▸ **TRY IT**
Below is a listing; retype exactly the line with "color: #14532d ->" and every line after it through the end, and only those, leaving out the pictures.

──────────

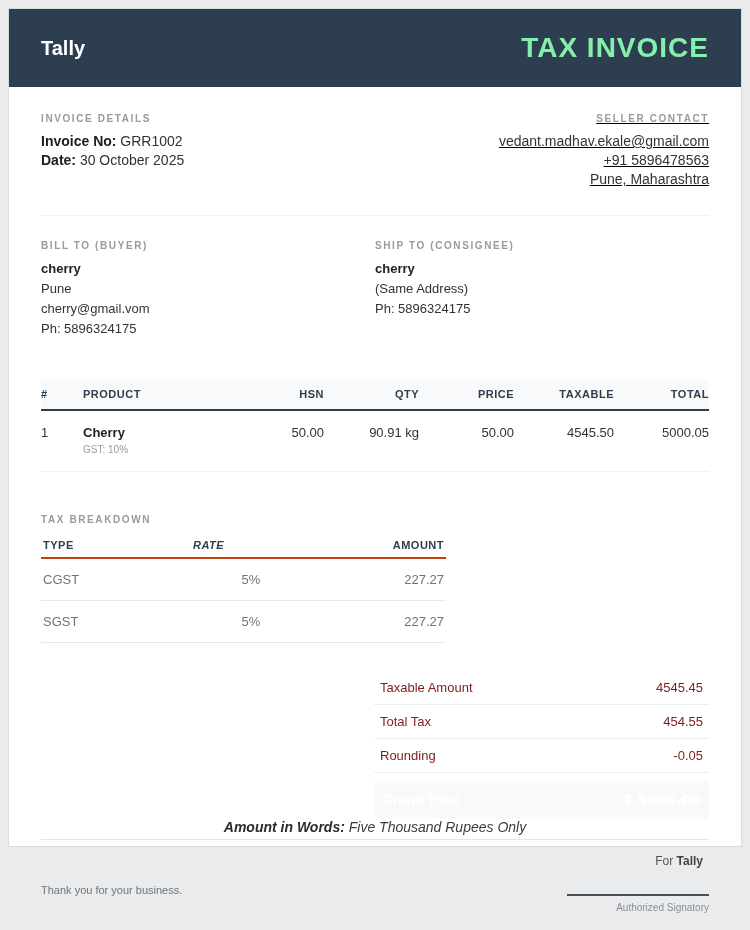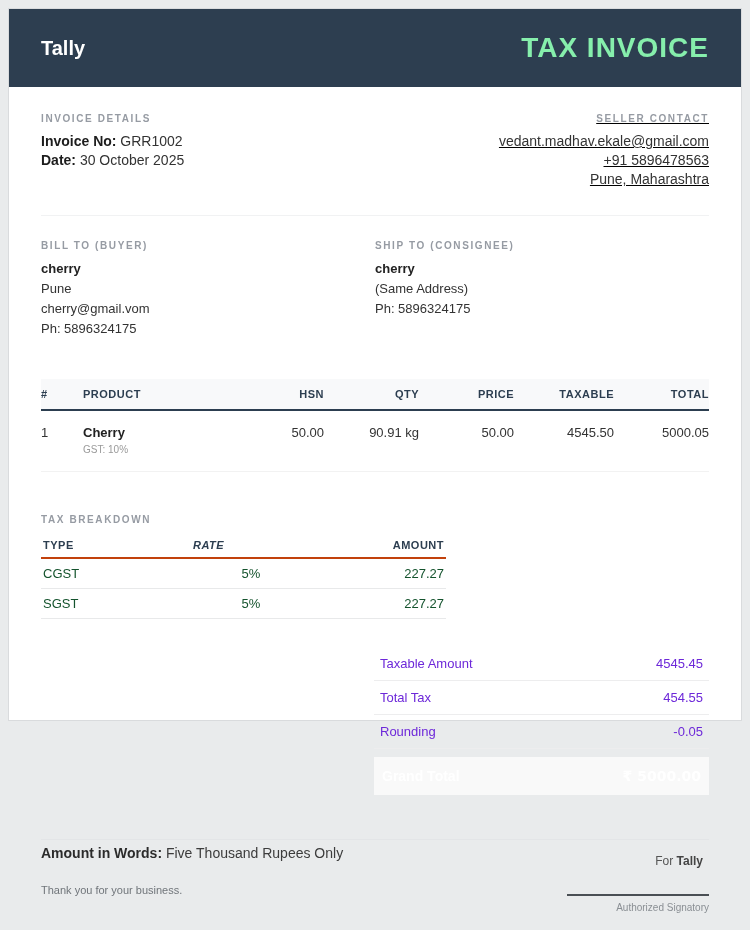"Tally" .card { height: 713px -> 839px }
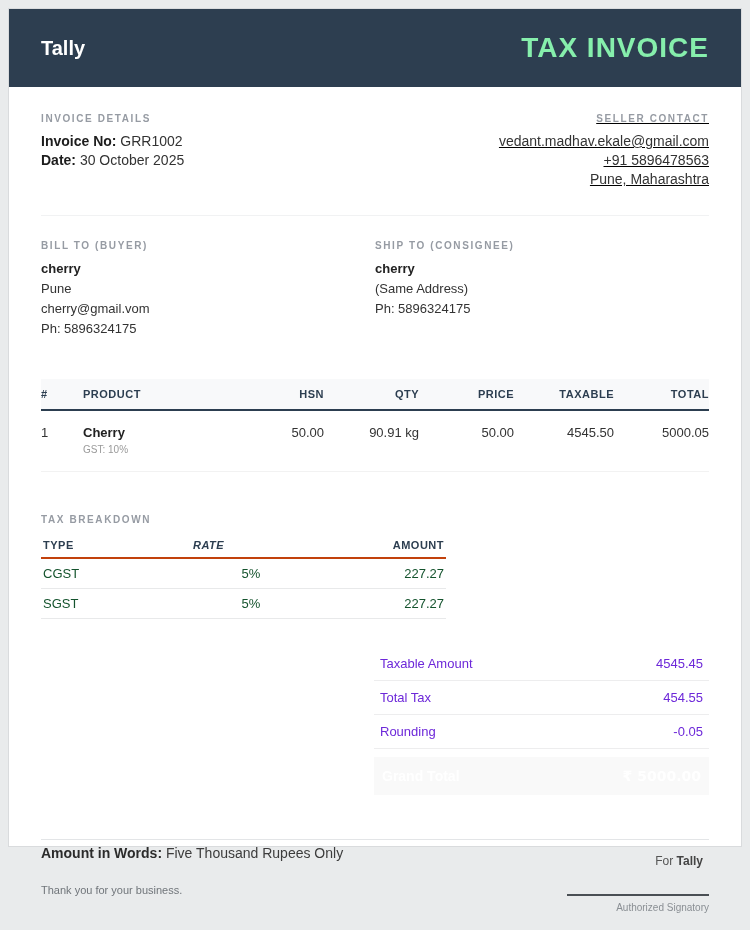"CGST" table.tax td { color: #14532d -> #737373; padding: 7px 2px -> 13px 2px }
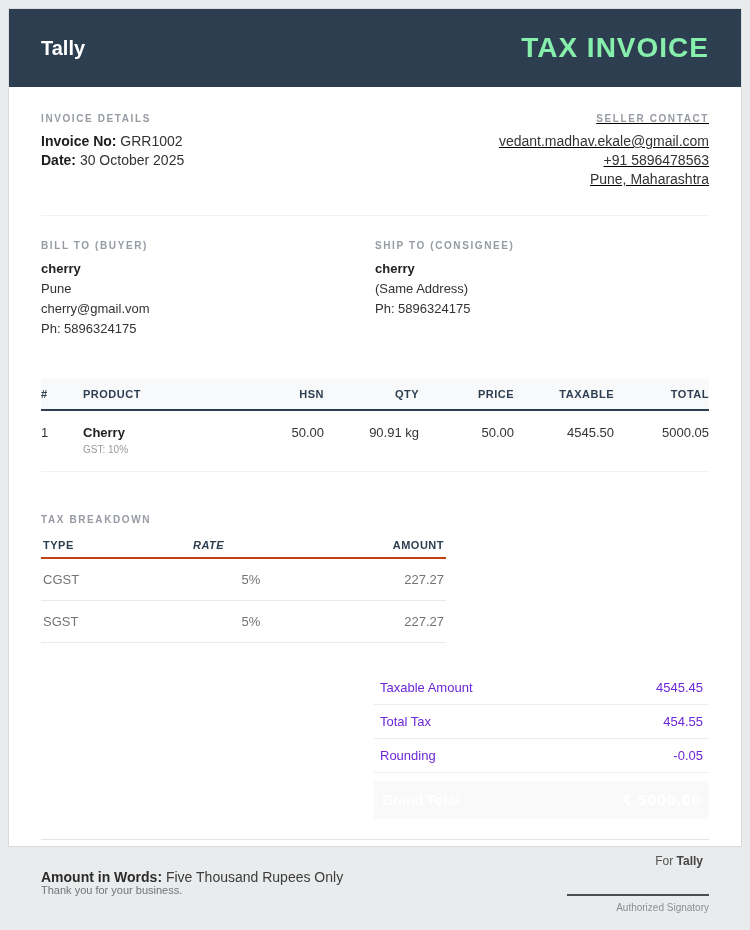"Taxable Amount" .tot-row { color: #6d28d9 -> #7f1d1d }
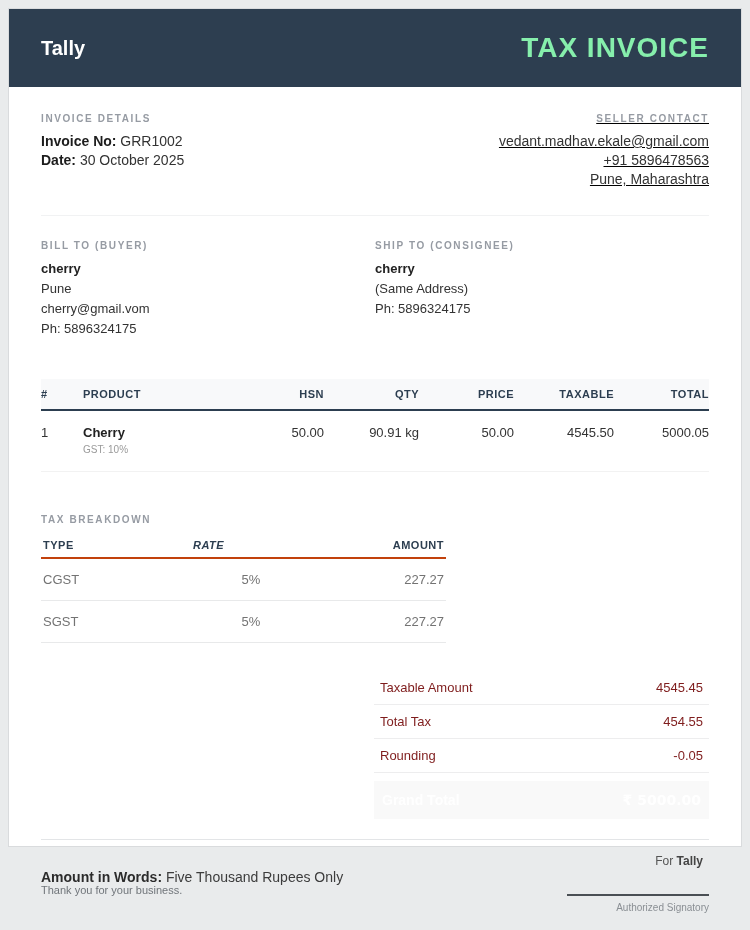"Amount in Words: Five Thousand" .words { font-style: none -> italic; margin-top: 50px -> none; text-align: none -> center }
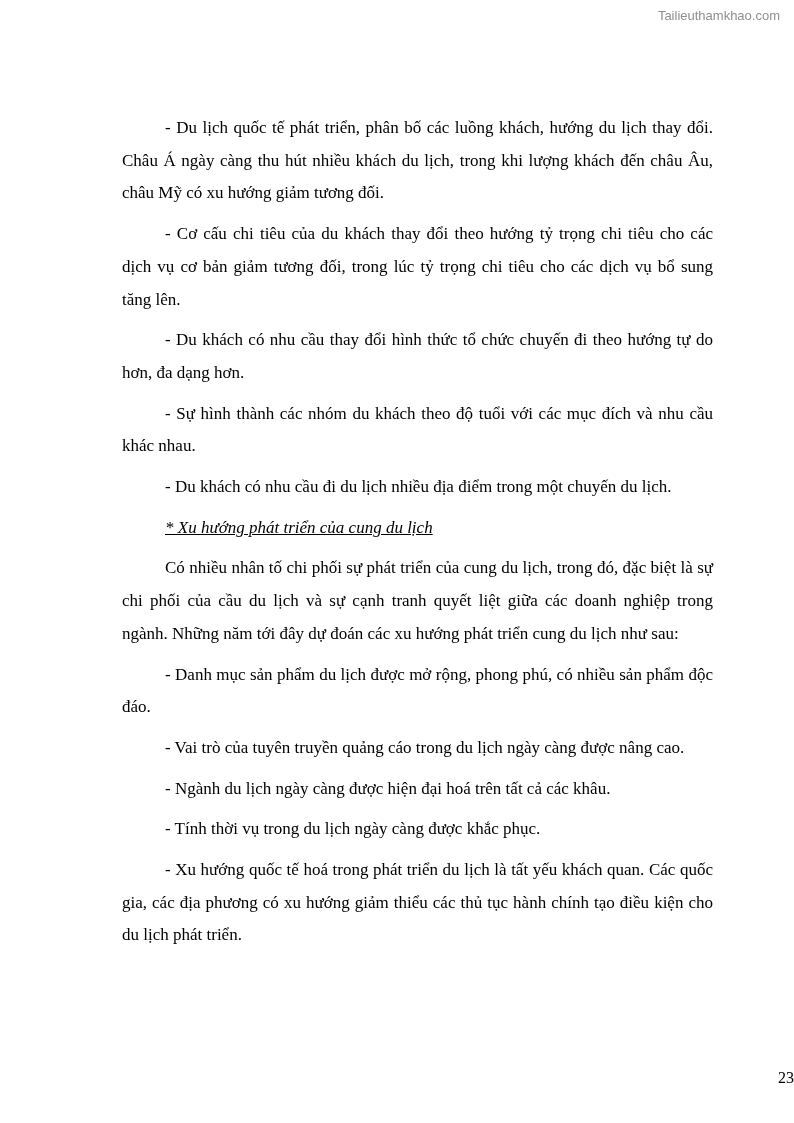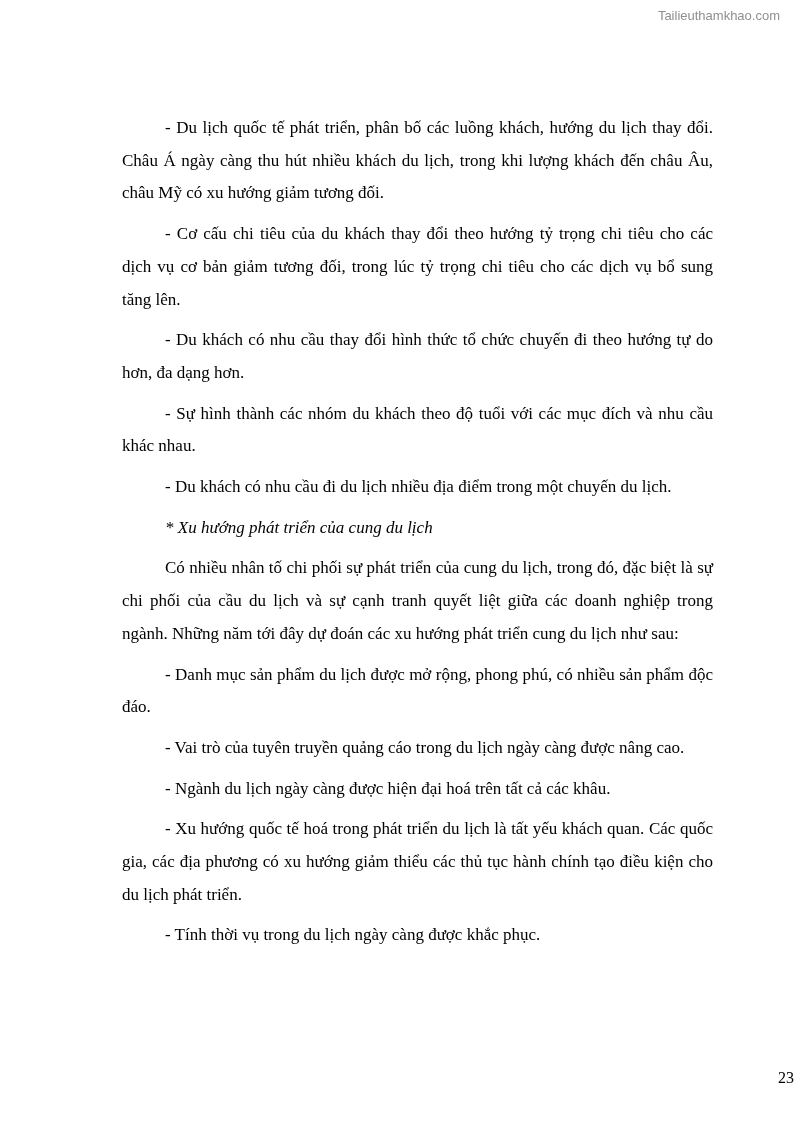"* Xu hướng phát triển" .content p.italic { text-decoration: none -> underline }
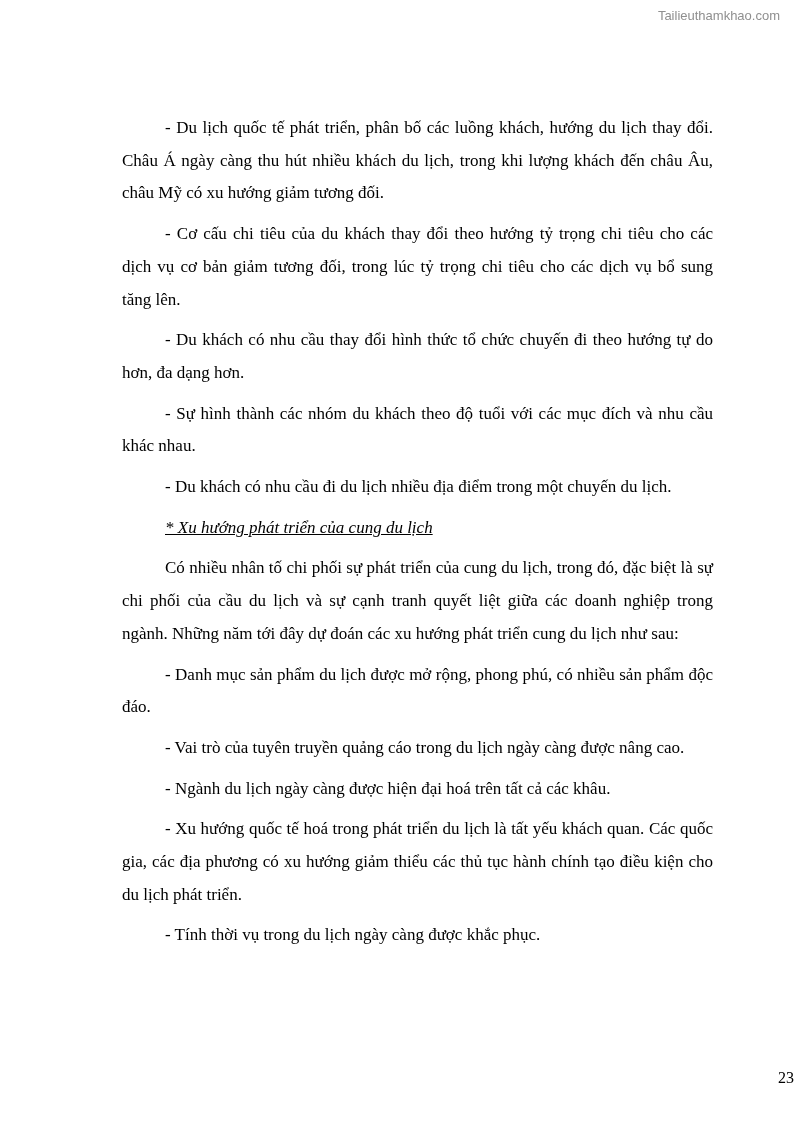"- Xu hướng quốc tế" p { order: before "- Tính thời vụ trong" -> after "- Tính thời vụ trong" }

──────────

▸ **RESULT OF THE EXERCISE**
"CGST" table.tax td { color: #14532d -> #737373; padding: 7px 2px -> 13px 2px }
"Taxable Amount" .tot-row { color: #6d28d9 -> #7f1d1d }
"Amount in Words: Five Thousand" .words { font-style: none -> italic; margin-top: 50px -> none; text-align: none -> center }
"* Xu hướng phát triển" .content p.italic { text-decoration: none -> underline }
"- Xu hướng quốc tế" p { order: before "- Tính thời vụ trong" -> after "- Tính thời vụ trong" }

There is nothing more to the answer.